━━━ PROVIDED DATA ━━━

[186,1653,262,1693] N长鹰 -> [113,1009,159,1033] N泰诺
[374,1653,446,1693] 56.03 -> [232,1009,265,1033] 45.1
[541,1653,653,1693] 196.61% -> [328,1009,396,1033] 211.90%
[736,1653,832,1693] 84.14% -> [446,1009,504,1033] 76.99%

━━━
━━━ PROVIDED DATA ━━━

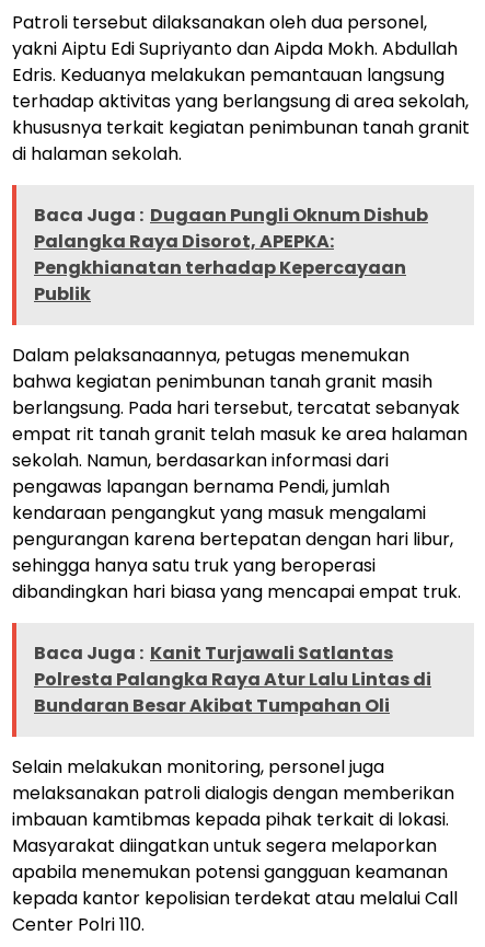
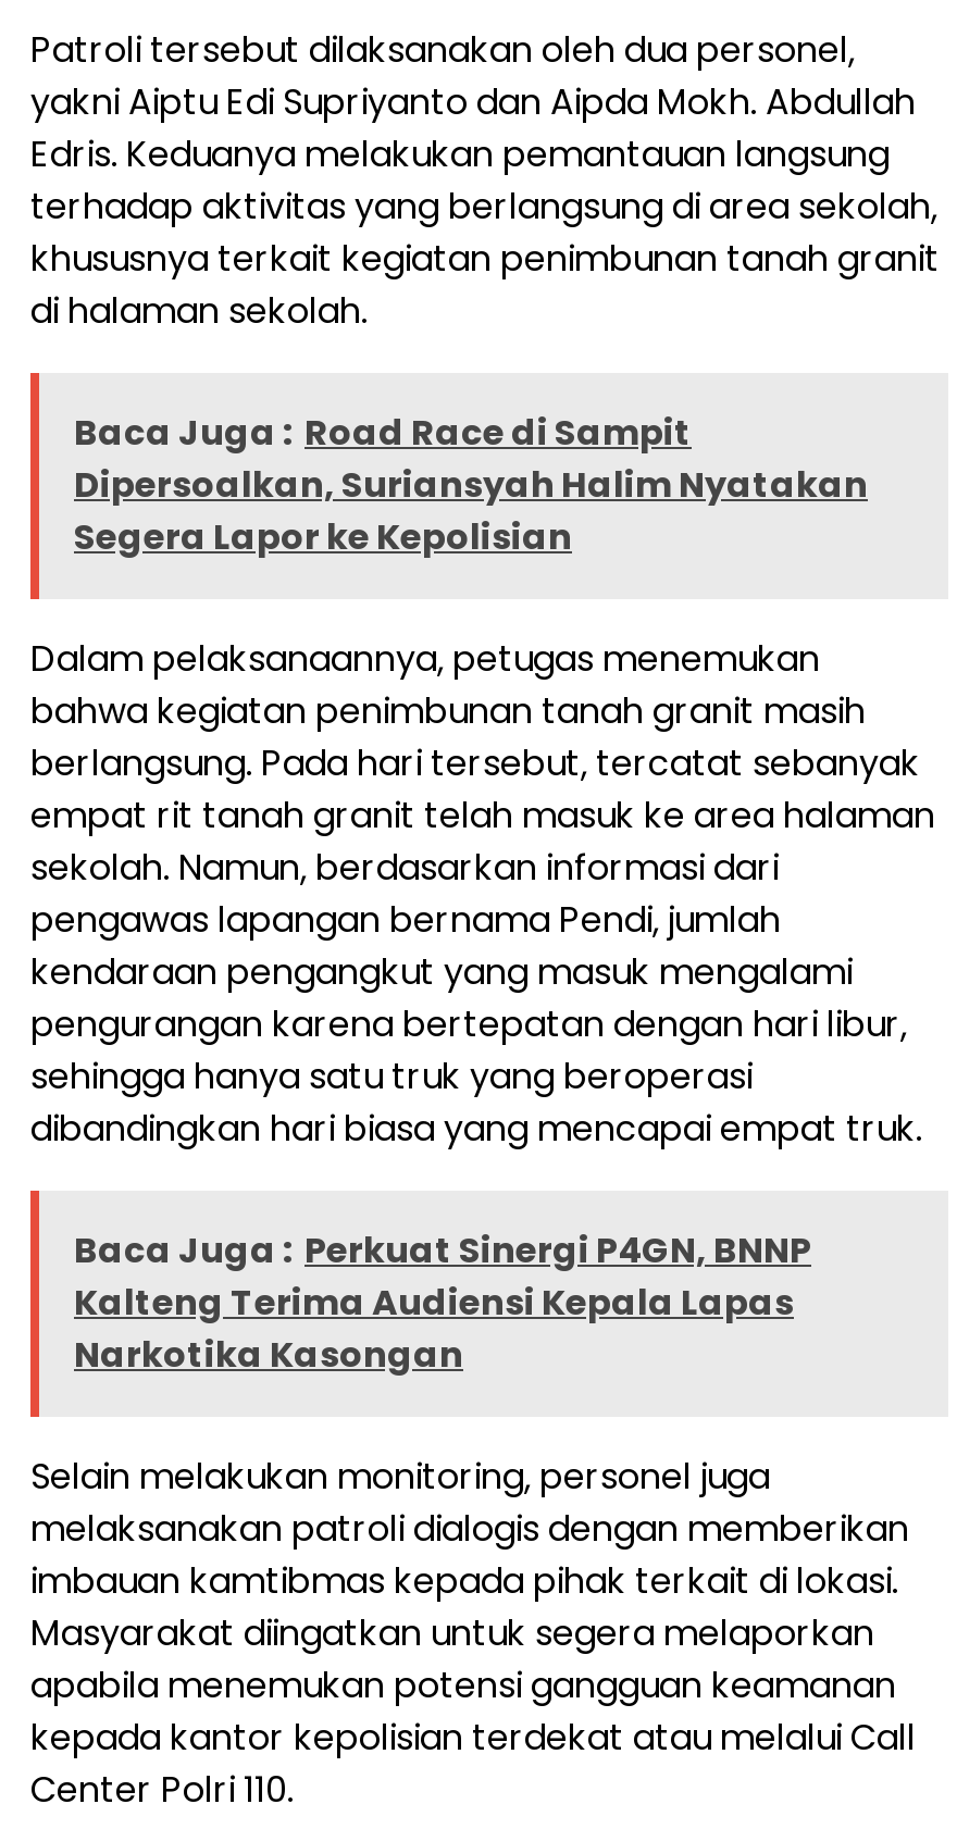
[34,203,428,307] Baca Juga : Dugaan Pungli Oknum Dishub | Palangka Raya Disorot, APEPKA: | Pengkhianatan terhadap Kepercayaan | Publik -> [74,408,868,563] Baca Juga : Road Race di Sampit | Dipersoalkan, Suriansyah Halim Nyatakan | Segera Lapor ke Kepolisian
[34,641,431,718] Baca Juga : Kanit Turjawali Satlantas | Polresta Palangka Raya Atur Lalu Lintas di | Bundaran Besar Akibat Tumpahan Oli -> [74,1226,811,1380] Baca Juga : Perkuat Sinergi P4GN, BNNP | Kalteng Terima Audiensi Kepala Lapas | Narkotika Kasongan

━━━

[ACTION ITEM]
If a line of the records above holds the word "Baca", show it.

[TASK OUTPUT]
[34,203,428,307] Baca Juga : Dugaan Pungli Oknum Dishub | Palangka Raya Disorot, APEPKA: | Pengkhianatan terhadap Kepercayaan | Publik -> [74,408,868,563] Baca Juga : Road Race di Sampit | Dipersoalkan, Suriansyah Halim Nyatakan | Segera Lapor ke Kepolisian
[34,641,431,718] Baca Juga : Kanit Turjawali Satlantas | Polresta Palangka Raya Atur Lalu Lintas di | Bundaran Besar Akibat Tumpahan Oli -> [74,1226,811,1380] Baca Juga : Perkuat Sinergi P4GN, BNNP | Kalteng Terima Audiensi Kepala Lapas | Narkotika Kasongan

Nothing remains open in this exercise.